Monday, November 16, 2009

Water Solutions?

Unfortunately I was not able to go to the second annual Haynesville Shale Expo, held in Shreveport last week.  I did note an article in the Shreveport Times about one of the presentations, where the speaker, Gary Hanson, Director of the LSU-Shreveport Red River Watershed Management Institute, declared that there's been "a paradigm shift in the past few months in how the industry looks at water and it started here."  Hanson noted that most of the big Haynesville producers, at least in Louisiana, have been using surface water or other alternatives to underground aquifers, including pond water, water piped from the Red River or various forms of recycled water, in the hydraulic fracturing process. 

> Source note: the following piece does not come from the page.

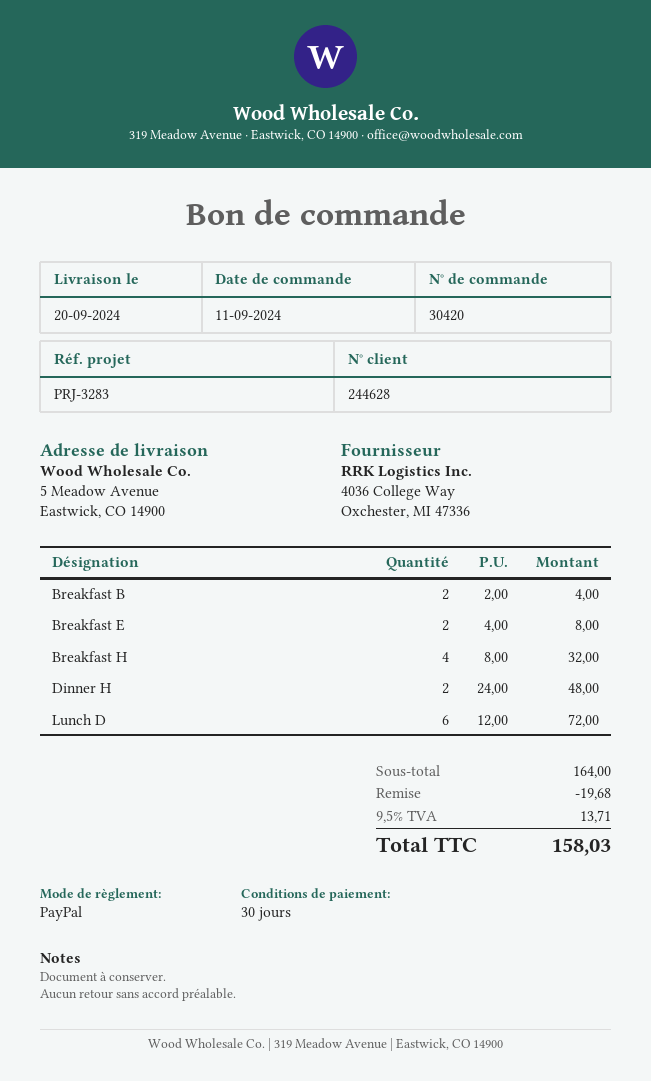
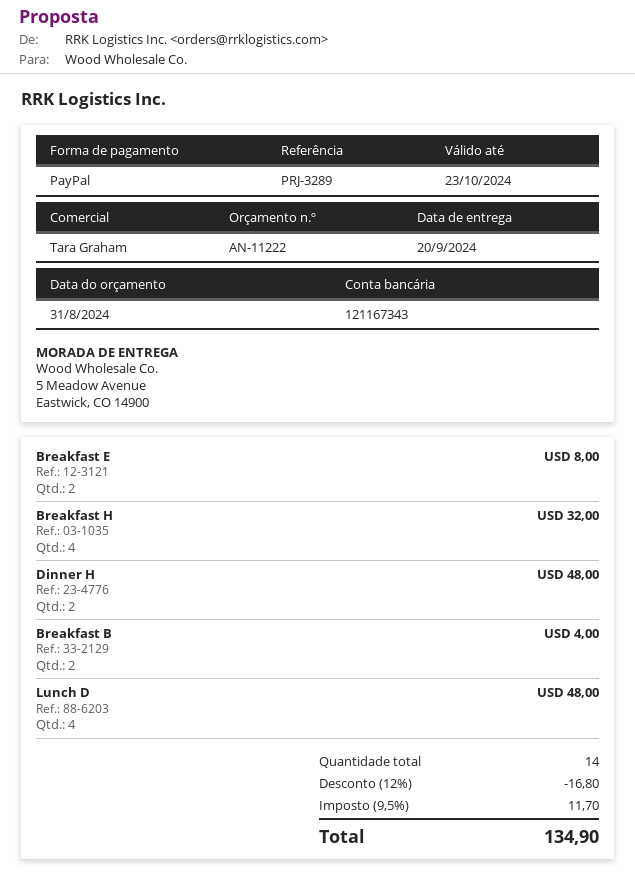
reference: PRJ-3283 -> PRJ-3289
Lunch D: 6 for 72.00 -> 4 for 48.00
discount: 19.68 -> 16.80
tax: 9.5% = 13.71 -> 9.5% = 11.70
total: 158.03 -> 134.90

The conservation of drinking water aquifers has been a big positive step in the Haynesville Play and is one that requires continual monitoring.  Recently, the Louisiana DNR Office of Conservation issued guidelines aimed at preventing the use of drinking water for industrial uses.  This would keep drillers from using water from ponds that were filled by drinking water wells to circumvent these guidelines. 

The recent commotion over water in the Marcellus Shale over water is wider-reaching.  Residents of the Appalachian region are concerned about the sources for the millions of gallons of water required for fracking, but they are also worried about the chemicals that are part of the drilling fluids and the management of the waste water from the gas wells.  Those are not issues that will be quickly or easily resolved.  They are, however, not entirely new for the region. Coal mining has polluted waterways and groundwater for the past century.  Perhaps the recent uprising has as much to do with Appalachian residents' inability to go back in time and better regulate the environmental impact of the coal industry as it does with the current situation.